Longtemps, il « a négocié une voie médiane qui lui permettait de pratiquer un métier intéressant tout en goûtant l’écume de la vie ». A quelques semaines des vacances de Pâques, il est victime de vertiges, se sent « comme à l’envers de lui-même ». Il devine qu’il se prépare une petite dépression.
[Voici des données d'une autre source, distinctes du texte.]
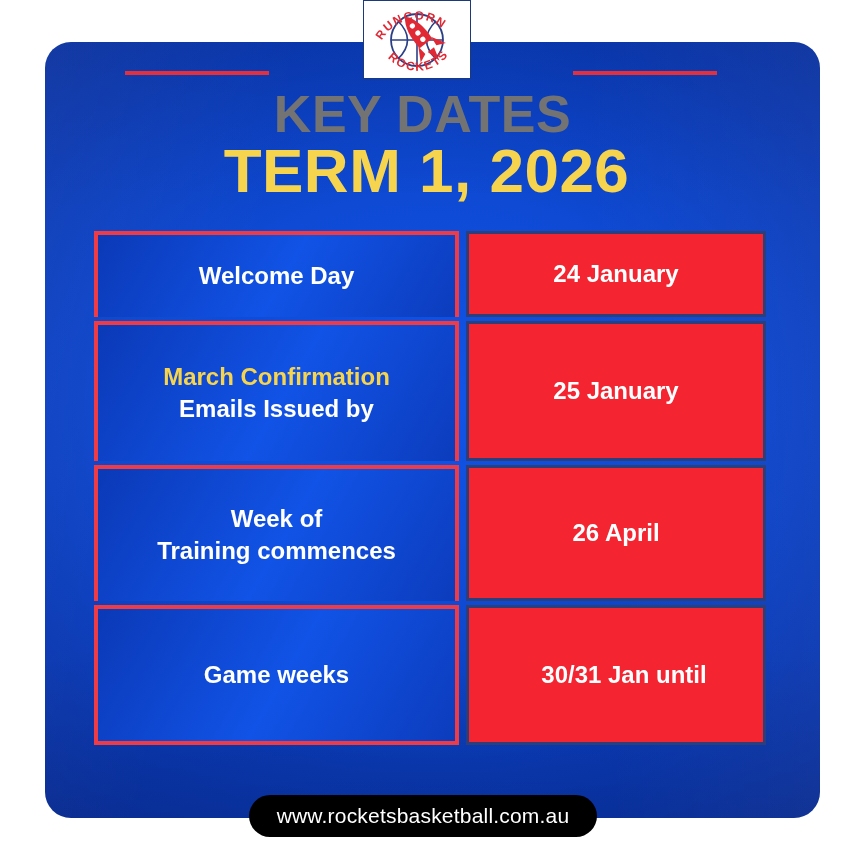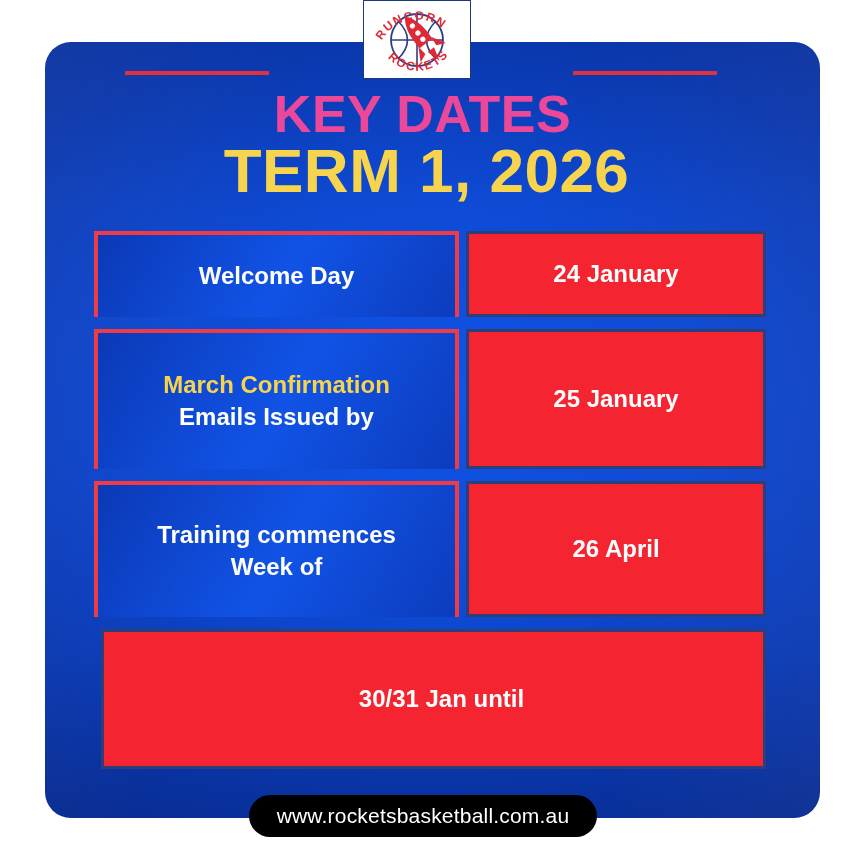"KEY DATES" .title-key { color: #ec4899 -> #737373 }
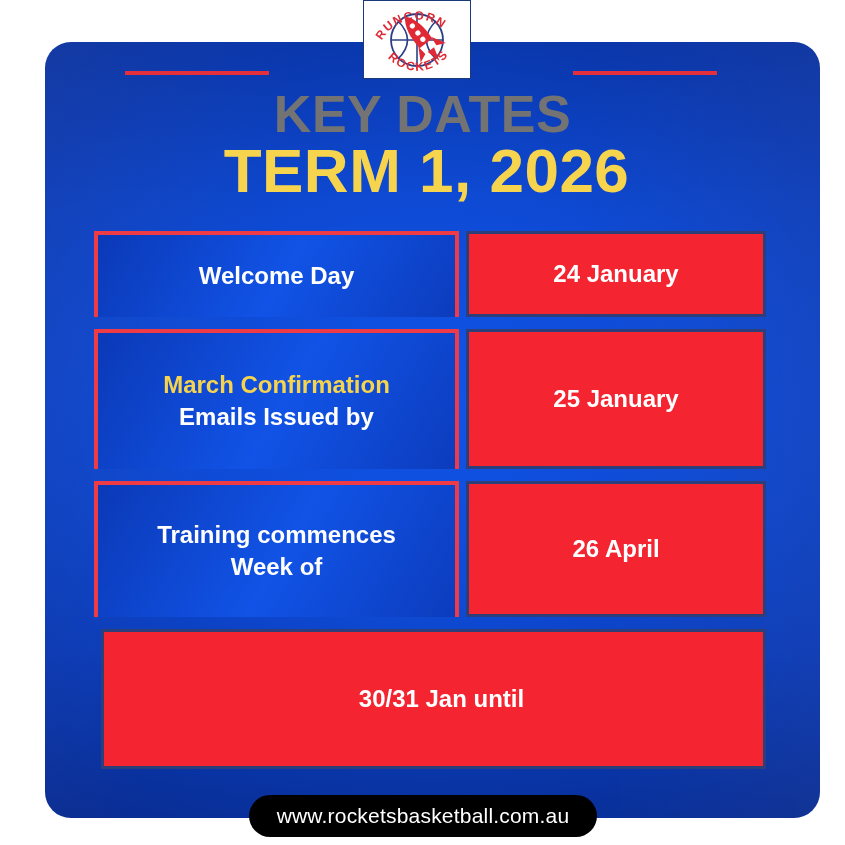"24 January" .cell-date { margin-bottom: 12px -> 4px }
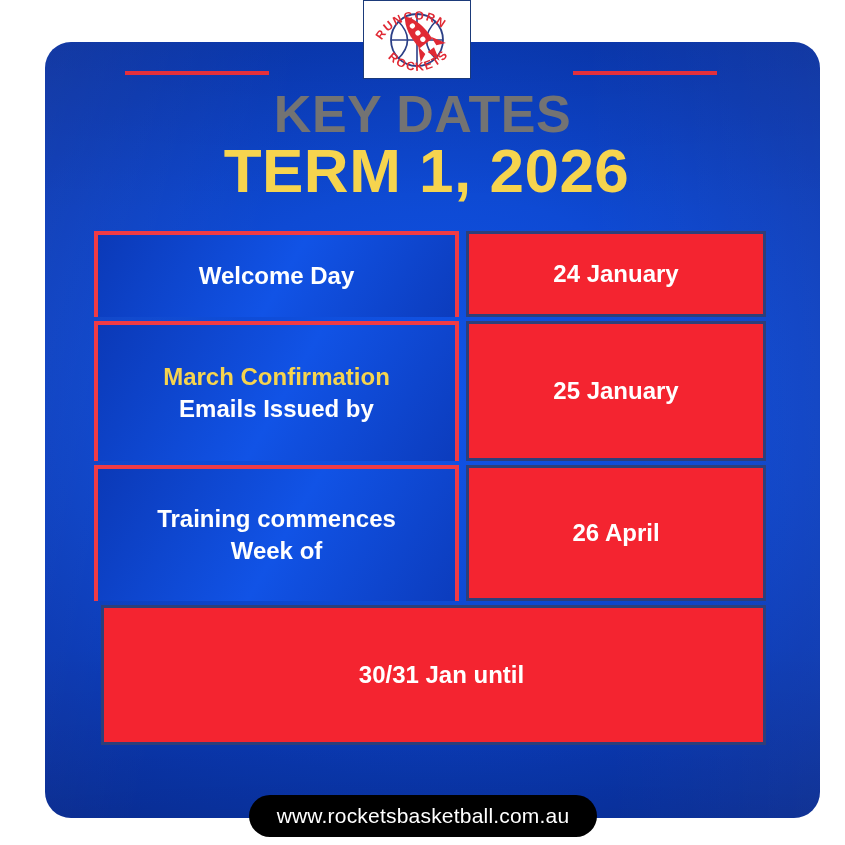"Training commences" span.plain { order: before "Week of" -> after "Week of" }
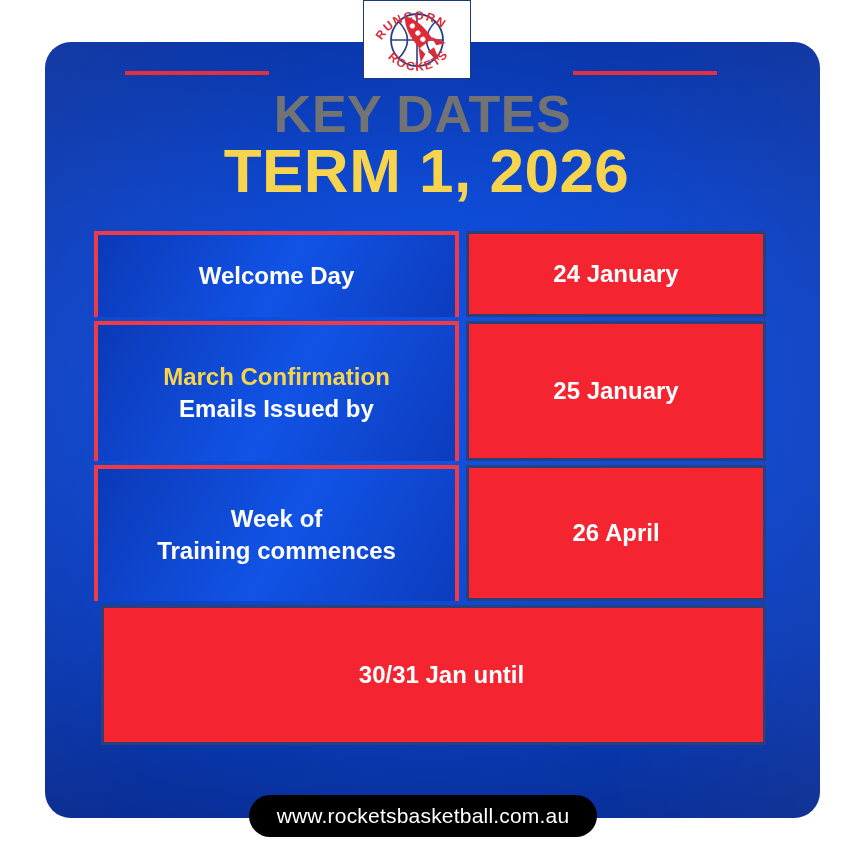"Game weeks" div.cell-label { html: none -> <div> <div> <span>Game weeks</span> </div> </div> }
Lui qui se croyait doué pour la vie, le voici pris d’une « fragilité désagréable et vaine ».

 

Tout lui devient pénible : « Faire la queue chez le boulanger (…) échanger quelques phrases debout sur le trottoir ». Tous ces instants qu’en d’autres moments Philippe Delerm qualifia avec succès de « plaisirs minuscules ». Fidèle à son style, l’auteur prend le temps de citer les fleurs du jardin de Sébastien, le nom des billes qu’il retrouve par hasard et lui rappellent son enfance, ces passages de nostalgie qui, sortis de leur contexte, sont d’une mièvrerie un brin ridicule.

 

Comme « Candide », de Voltaire

 

Pour se ressaisir, Sébastien a l’idée de bâtir un portique au milieu du jardin, comme « une volonté un peu dérisoire de construire un passage – entre quoi et quoi ? » Il se souvient du « Candide » de Voltaire et cultive son petit domaine, parce qu’il y trouve l’apaisement et peut y échapper à un monde qui ne lui convient plus guère.

 

Il ira plus loin, tracera dans les herbes sauvages une allée à l’anglaise, comme pour retrouver son chemin au milieu des brumes qui l’assaillent, finira sa thérapie en entreprenant des travaux d’ampleur, juste pour faire plaisir à sa femme, lui dire qu’il l’aime et que, oui, c’est certain, il va mieux.

 

Sébastien, comme l’auteur, « avait toujours senti en lui à la fois cet accord avec les choses de la vie et la possibilité de prendre avec elles la distance nécessaire pour le goûter en spectateur ». C’est sans doute là que réside la magie de Delerm. Dans ce plaisir du quotidien indissociable d’une certaine nostalgie, vécue avec un recul riche d’humour et, surtout, de généreux talent.

 

« Le Portique » de Philippe Delerm. Editions du Rocher et Folio.